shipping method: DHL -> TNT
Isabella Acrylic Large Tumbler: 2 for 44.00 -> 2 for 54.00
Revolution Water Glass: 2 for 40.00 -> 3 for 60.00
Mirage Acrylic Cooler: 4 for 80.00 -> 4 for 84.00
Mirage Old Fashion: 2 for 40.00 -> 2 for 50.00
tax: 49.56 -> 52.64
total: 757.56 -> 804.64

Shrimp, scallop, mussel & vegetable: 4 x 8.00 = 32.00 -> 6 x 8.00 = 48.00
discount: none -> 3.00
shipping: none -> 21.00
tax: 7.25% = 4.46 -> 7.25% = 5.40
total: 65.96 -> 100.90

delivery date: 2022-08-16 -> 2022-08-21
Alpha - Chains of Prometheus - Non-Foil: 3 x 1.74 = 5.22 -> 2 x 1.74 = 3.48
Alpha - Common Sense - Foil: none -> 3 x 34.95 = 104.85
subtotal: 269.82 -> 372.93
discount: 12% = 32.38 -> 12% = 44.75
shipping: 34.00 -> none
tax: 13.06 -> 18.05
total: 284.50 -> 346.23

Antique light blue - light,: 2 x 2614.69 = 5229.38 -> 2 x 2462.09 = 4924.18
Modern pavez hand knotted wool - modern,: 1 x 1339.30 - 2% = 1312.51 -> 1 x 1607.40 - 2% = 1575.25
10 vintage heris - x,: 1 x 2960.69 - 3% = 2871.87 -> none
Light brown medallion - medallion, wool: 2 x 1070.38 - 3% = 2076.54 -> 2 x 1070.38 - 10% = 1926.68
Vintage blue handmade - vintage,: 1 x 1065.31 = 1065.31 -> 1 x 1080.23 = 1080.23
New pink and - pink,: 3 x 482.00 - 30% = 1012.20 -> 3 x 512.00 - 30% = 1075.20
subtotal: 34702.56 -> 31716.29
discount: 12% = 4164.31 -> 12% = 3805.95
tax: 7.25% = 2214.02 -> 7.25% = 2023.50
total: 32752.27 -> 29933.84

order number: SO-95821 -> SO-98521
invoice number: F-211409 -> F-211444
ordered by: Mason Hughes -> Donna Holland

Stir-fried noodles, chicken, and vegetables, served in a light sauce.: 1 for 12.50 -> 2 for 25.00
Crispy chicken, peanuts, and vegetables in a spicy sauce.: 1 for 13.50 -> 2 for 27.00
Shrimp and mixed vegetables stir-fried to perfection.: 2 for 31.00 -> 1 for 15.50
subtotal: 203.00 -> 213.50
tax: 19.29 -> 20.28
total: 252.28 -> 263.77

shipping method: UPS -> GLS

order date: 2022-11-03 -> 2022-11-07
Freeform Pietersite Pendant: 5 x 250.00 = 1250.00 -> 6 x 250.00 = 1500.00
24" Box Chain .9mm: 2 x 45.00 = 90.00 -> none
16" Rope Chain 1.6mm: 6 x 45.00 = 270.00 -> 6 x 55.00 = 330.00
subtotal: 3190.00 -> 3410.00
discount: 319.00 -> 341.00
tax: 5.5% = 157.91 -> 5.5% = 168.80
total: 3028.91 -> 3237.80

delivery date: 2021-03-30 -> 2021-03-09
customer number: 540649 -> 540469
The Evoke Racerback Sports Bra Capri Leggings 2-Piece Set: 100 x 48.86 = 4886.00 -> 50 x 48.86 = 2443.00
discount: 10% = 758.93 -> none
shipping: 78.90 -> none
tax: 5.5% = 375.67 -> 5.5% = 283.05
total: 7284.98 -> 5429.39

******

# [To do]
Each line above that includes the word "Shrimp" is to be copied.

# [Task output]
Shrimp, scallop, mussel & vegetable: 4 x 8.00 = 32.00 -> 6 x 8.00 = 48.00
Shrimp and mixed vegetables stir-fried to perfection.: 2 for 31.00 -> 1 for 15.50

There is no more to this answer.